Exercise
Please give back, exactly as written, the lines from the line with "background: #fdba74 ->" to the line with "converted 2,435,901,827 files" in the listing below, leaving out all pictures.

The records
BEGIN
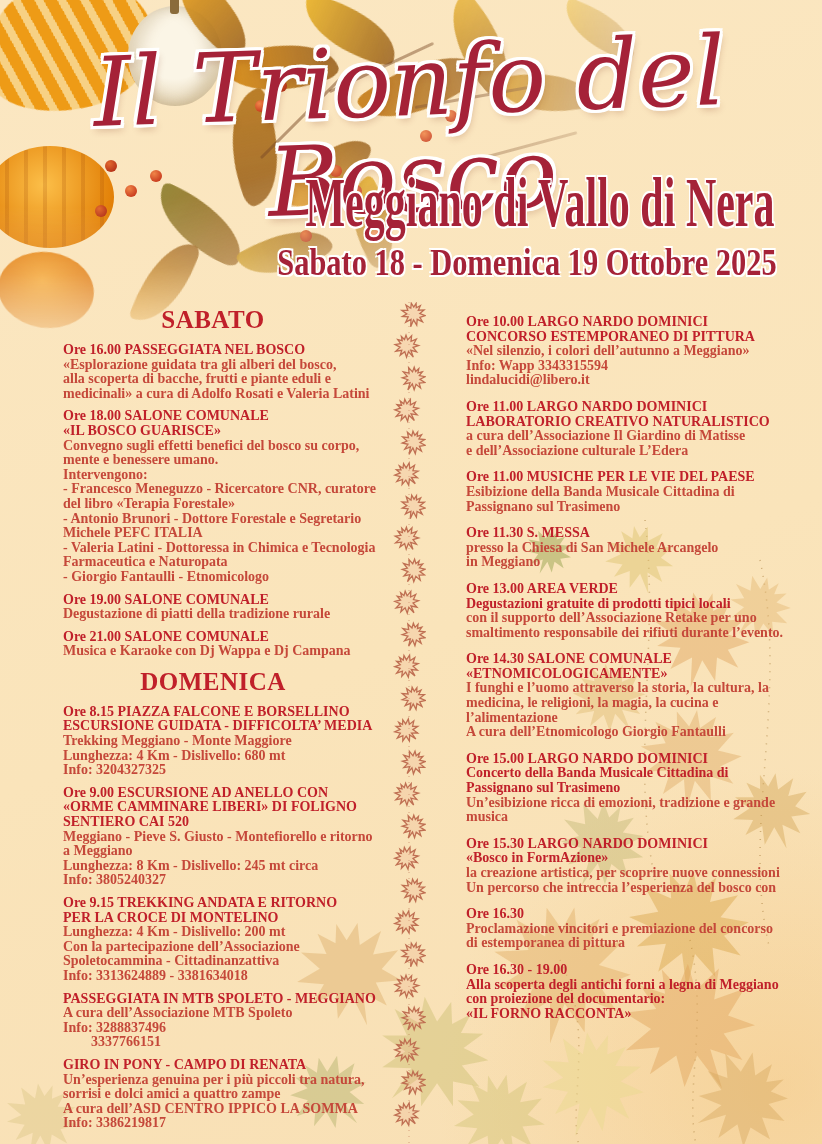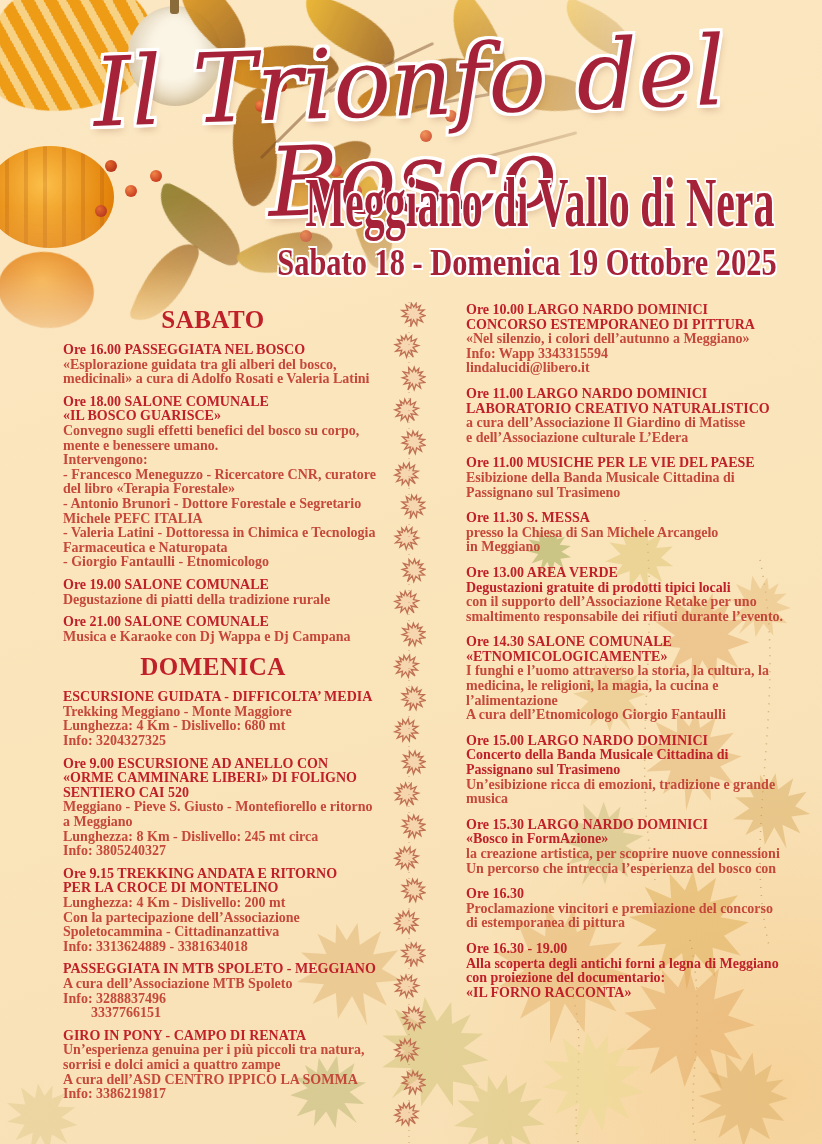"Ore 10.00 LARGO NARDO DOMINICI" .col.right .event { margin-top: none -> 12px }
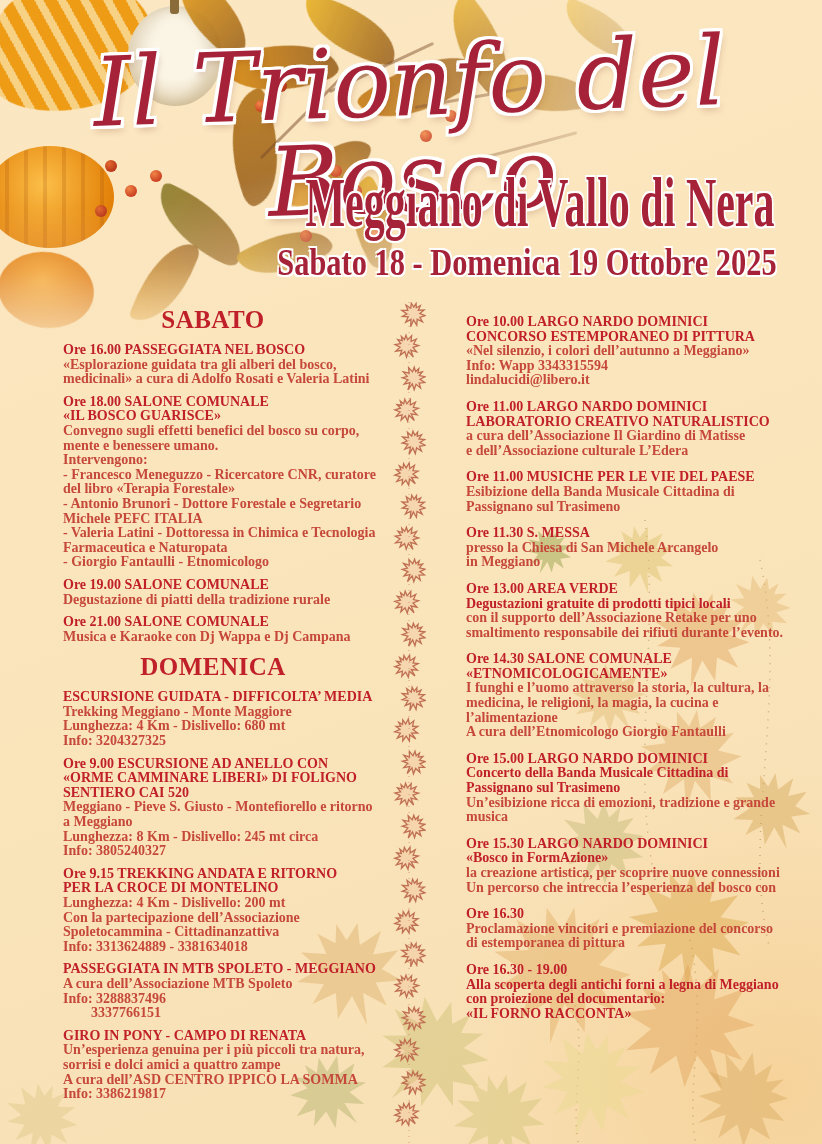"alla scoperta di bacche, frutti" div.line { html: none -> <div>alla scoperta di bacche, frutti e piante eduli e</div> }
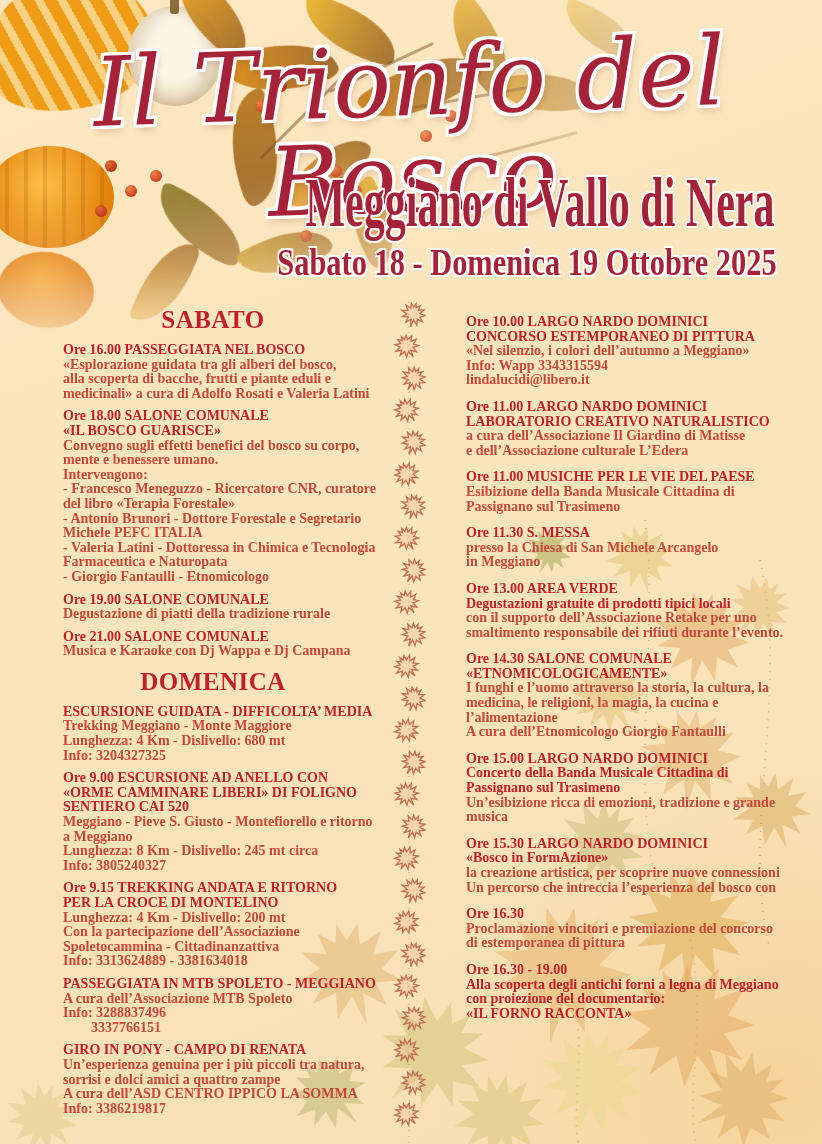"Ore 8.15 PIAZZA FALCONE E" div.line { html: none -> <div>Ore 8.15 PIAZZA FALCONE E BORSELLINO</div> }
END
BEGIN
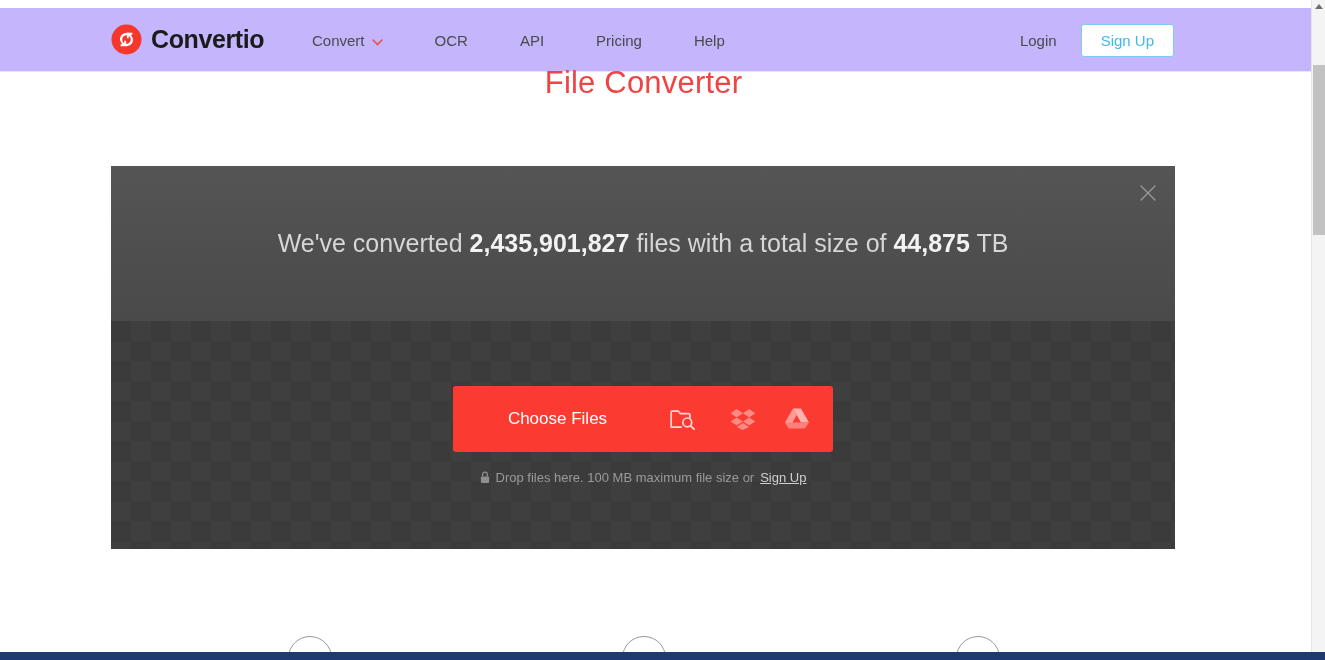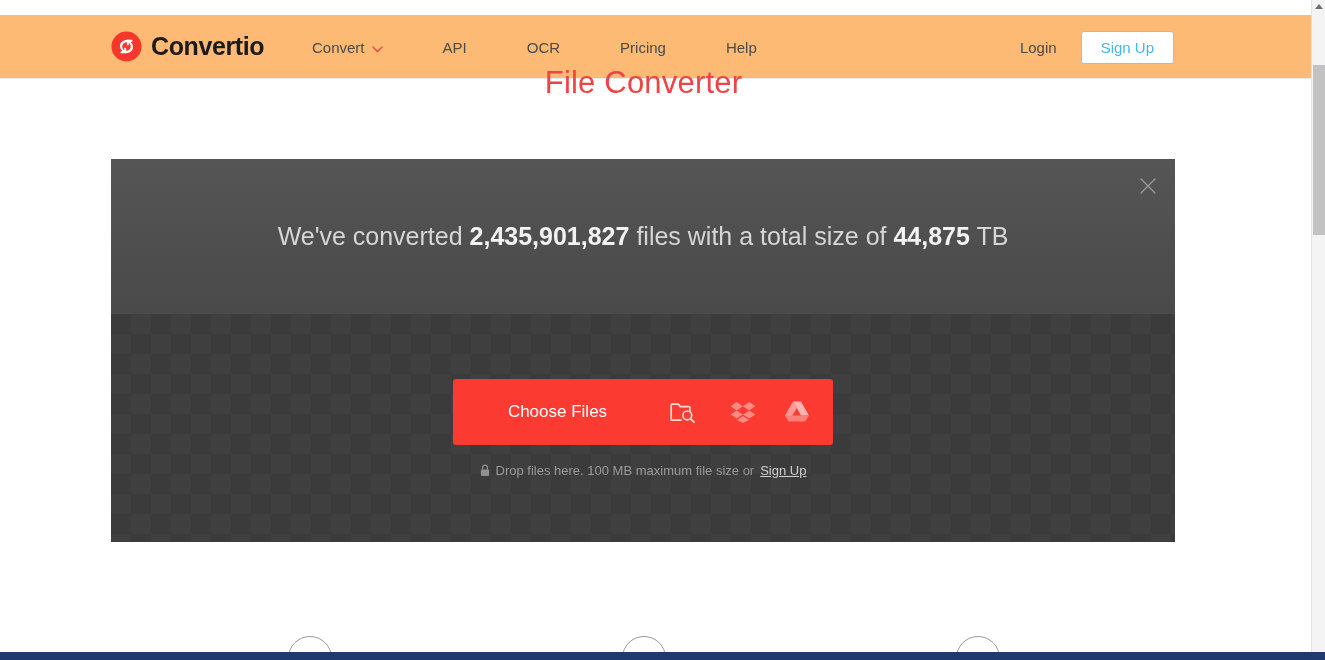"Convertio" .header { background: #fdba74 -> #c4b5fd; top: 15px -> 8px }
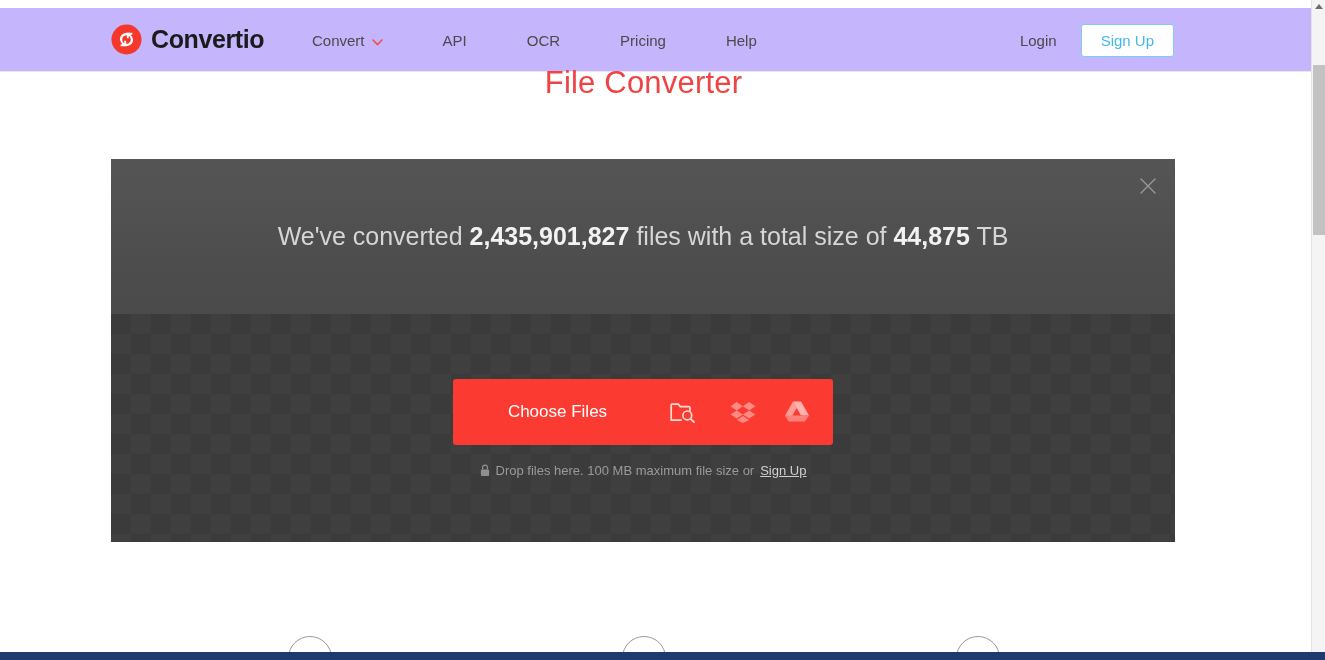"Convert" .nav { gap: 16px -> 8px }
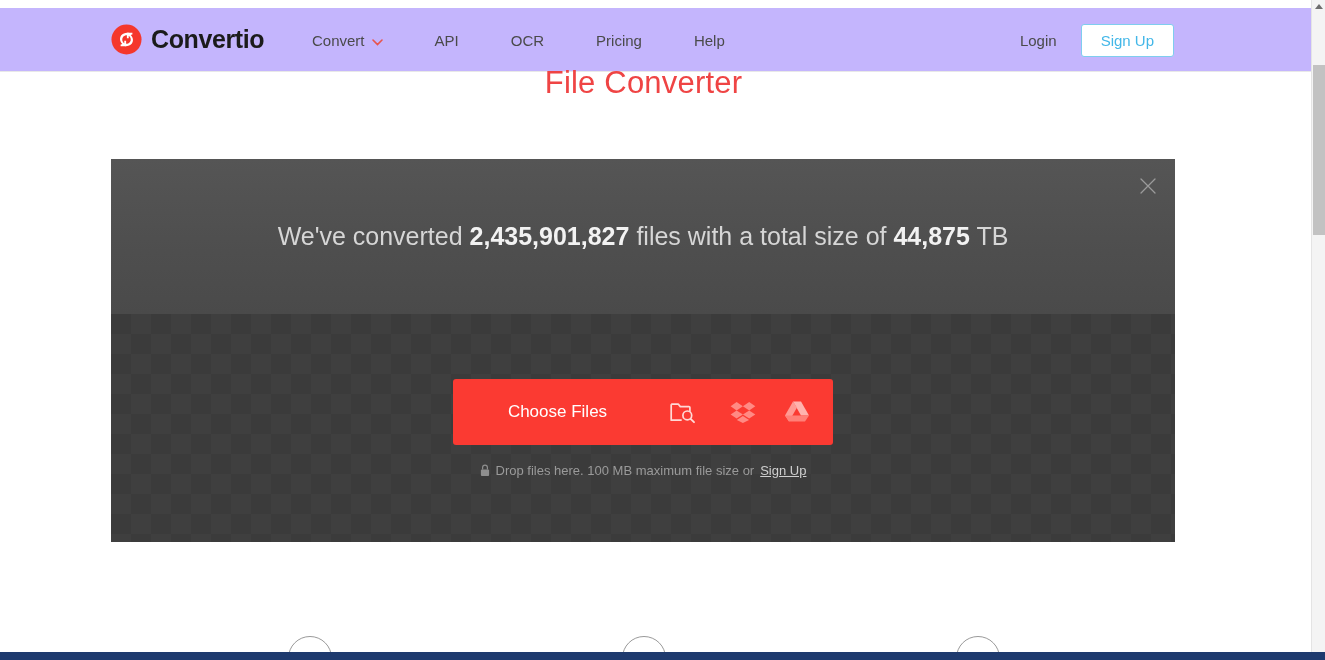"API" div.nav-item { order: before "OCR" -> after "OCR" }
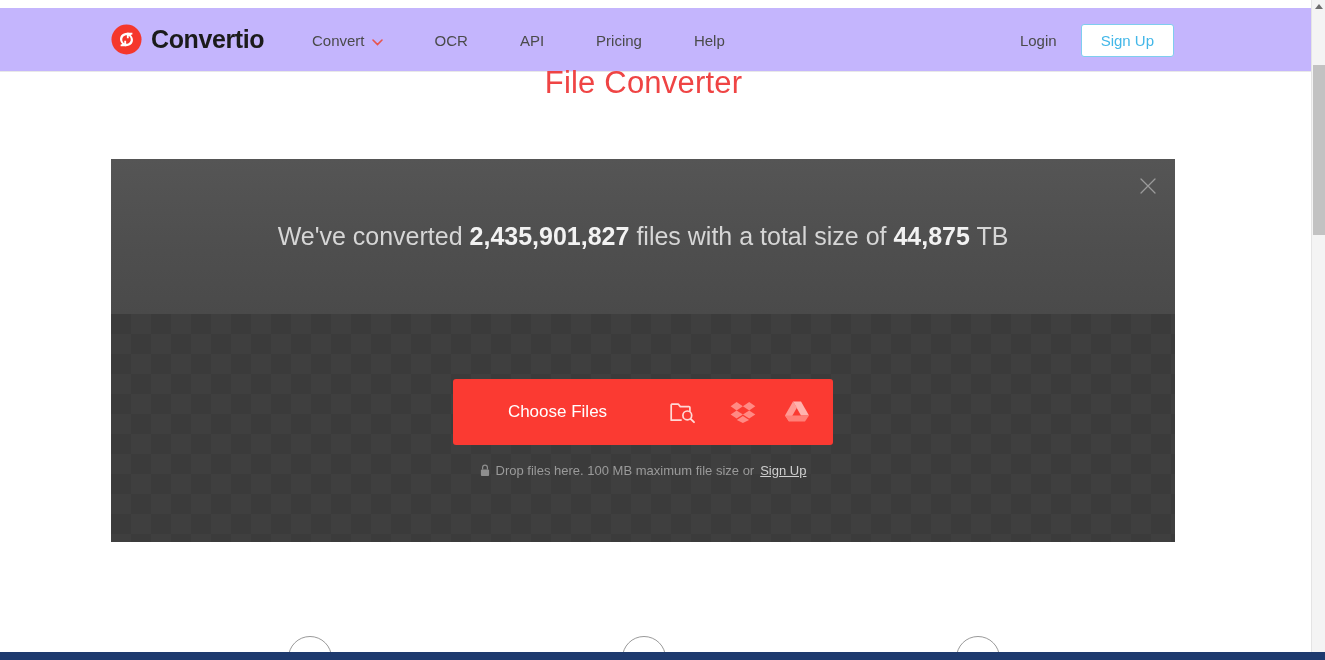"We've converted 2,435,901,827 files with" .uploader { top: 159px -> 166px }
END
Answer to the problem
"Convertio" .header { background: #fdba74 -> #c4b5fd; top: 15px -> 8px }
"Convert" .nav { gap: 16px -> 8px }
"API" div.nav-item { order: before "OCR" -> after "OCR" }
"We've converted 2,435,901,827 files with" .uploader { top: 159px -> 166px }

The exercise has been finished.